[Web interface edit records]

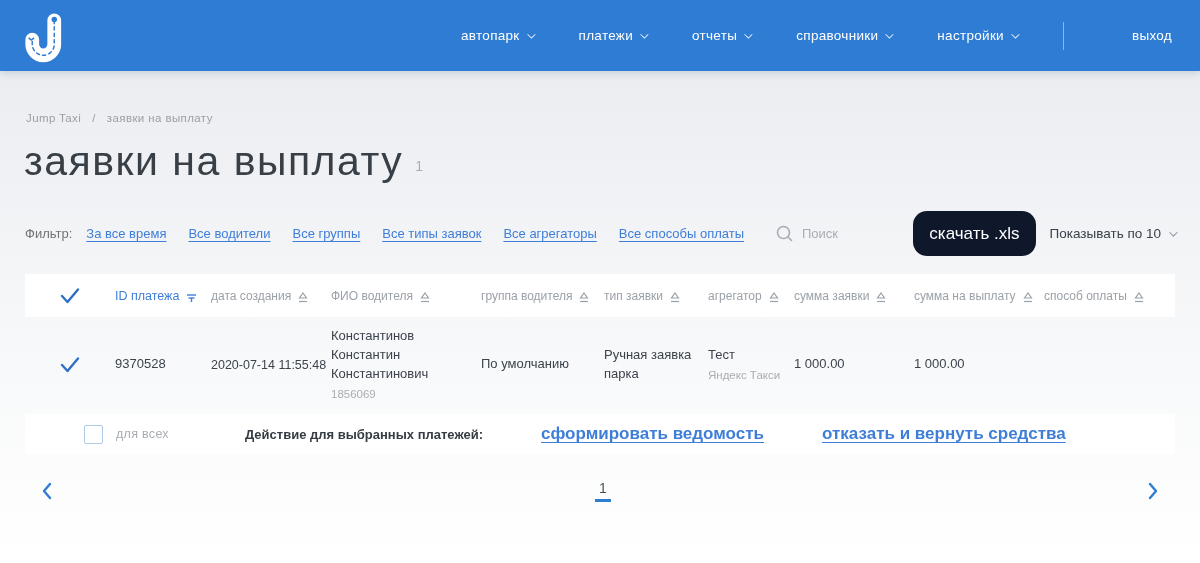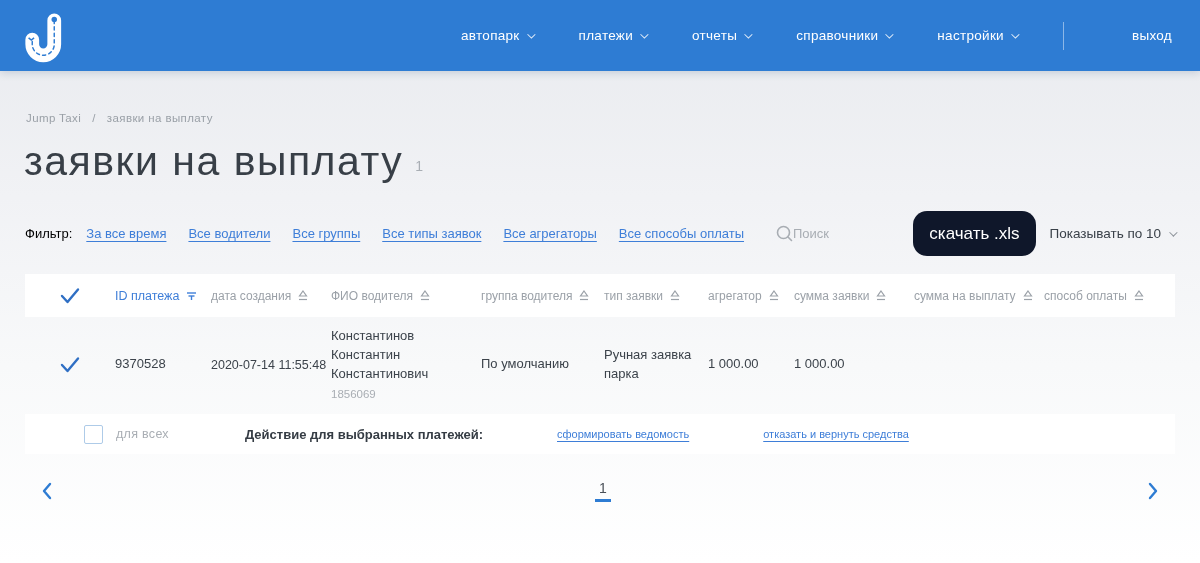"Фильтр:" .filter-label { color: #000000 -> #737373 }
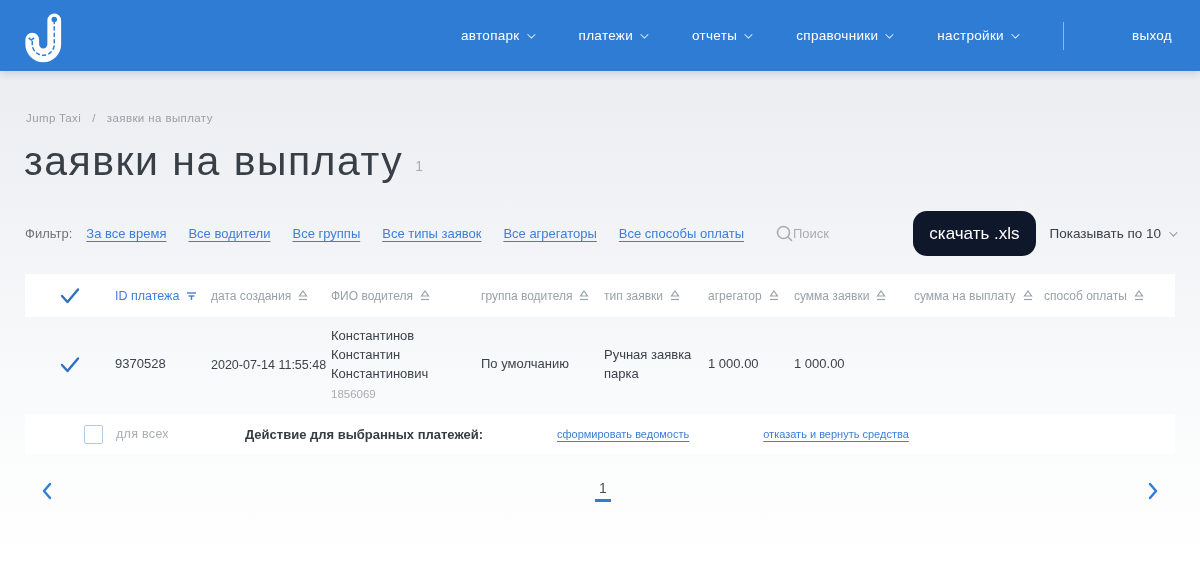"Поиск" .search-box { gap: none -> 9px }
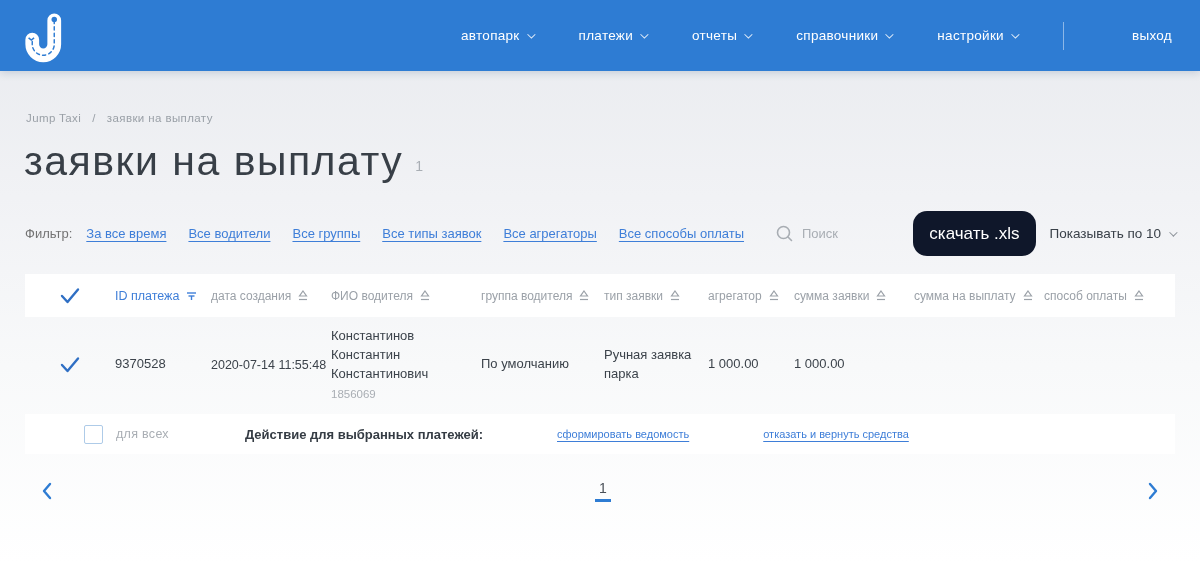"ID платежа" .th { align-items: center -> flex-end }
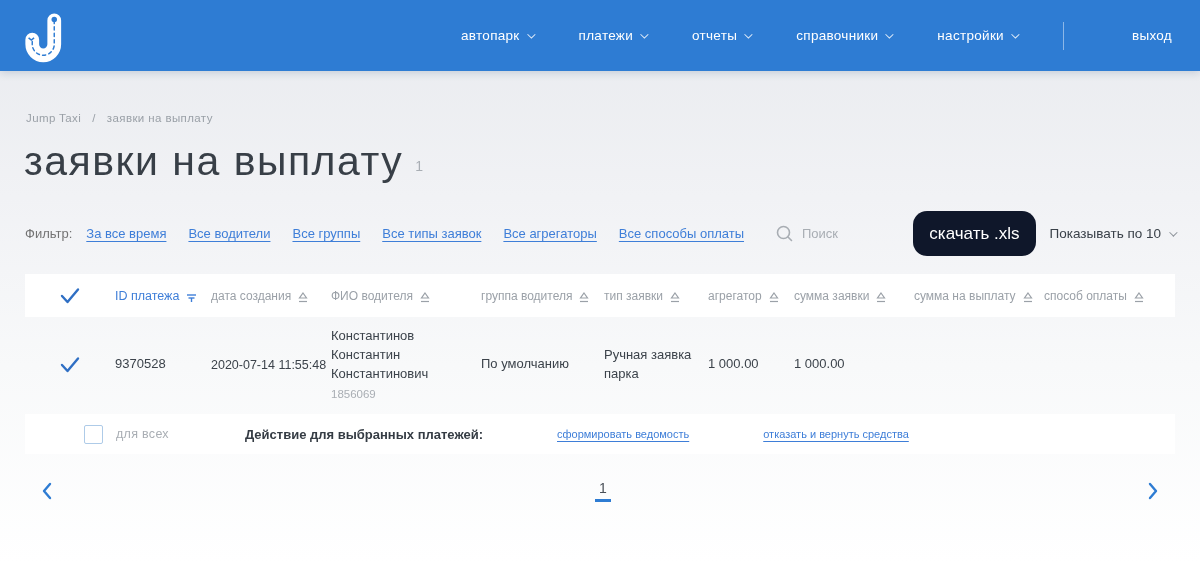"Тест" div.td { html: none -> <div> <div>Тест</div> <div>Яндекс Такси</div> </div> }
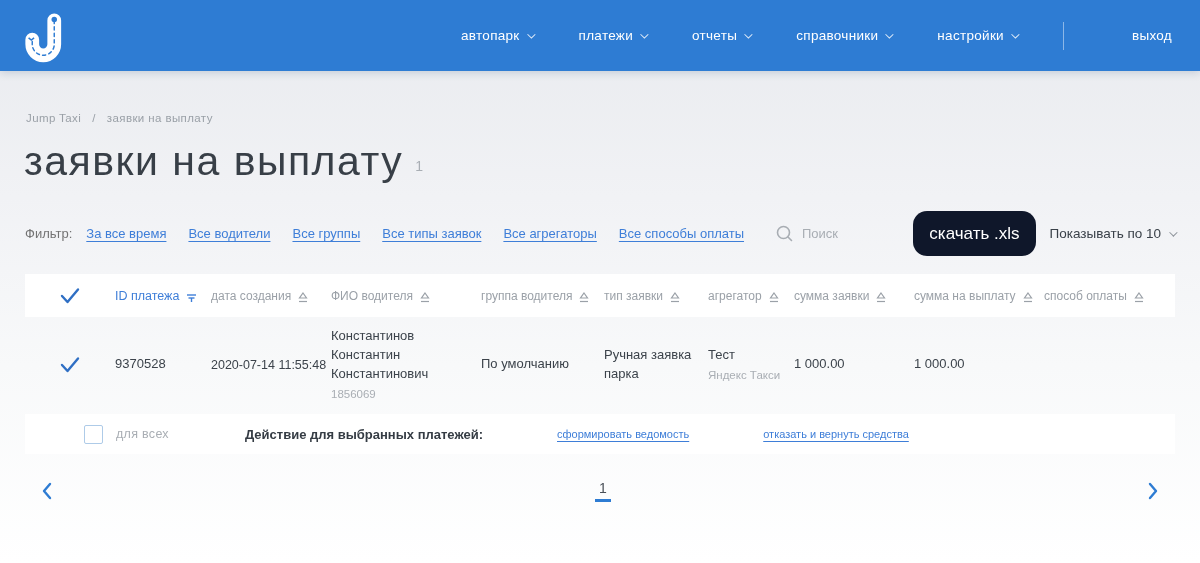"сформировать ведомость" .foot-link { font-size: 11px -> 17px; font-weight: none -> bold; margin-left: 74px -> 58px }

Work order:
The answer is the full set of records printed exactly, less the pictures.

Answer to this problem:
"Фильтр:" .filter-label { color: #000000 -> #737373 }
"Поиск" .search-box { gap: none -> 9px }
"ID платежа" .th { align-items: center -> flex-end }
"Тест" div.td { html: none -> <div> <div>Тест</div> <div>Яндекс Такси</div> </div> }
"сформировать ведомость" .foot-link { font-size: 11px -> 17px; font-weight: none -> bold; margin-left: 74px -> 58px }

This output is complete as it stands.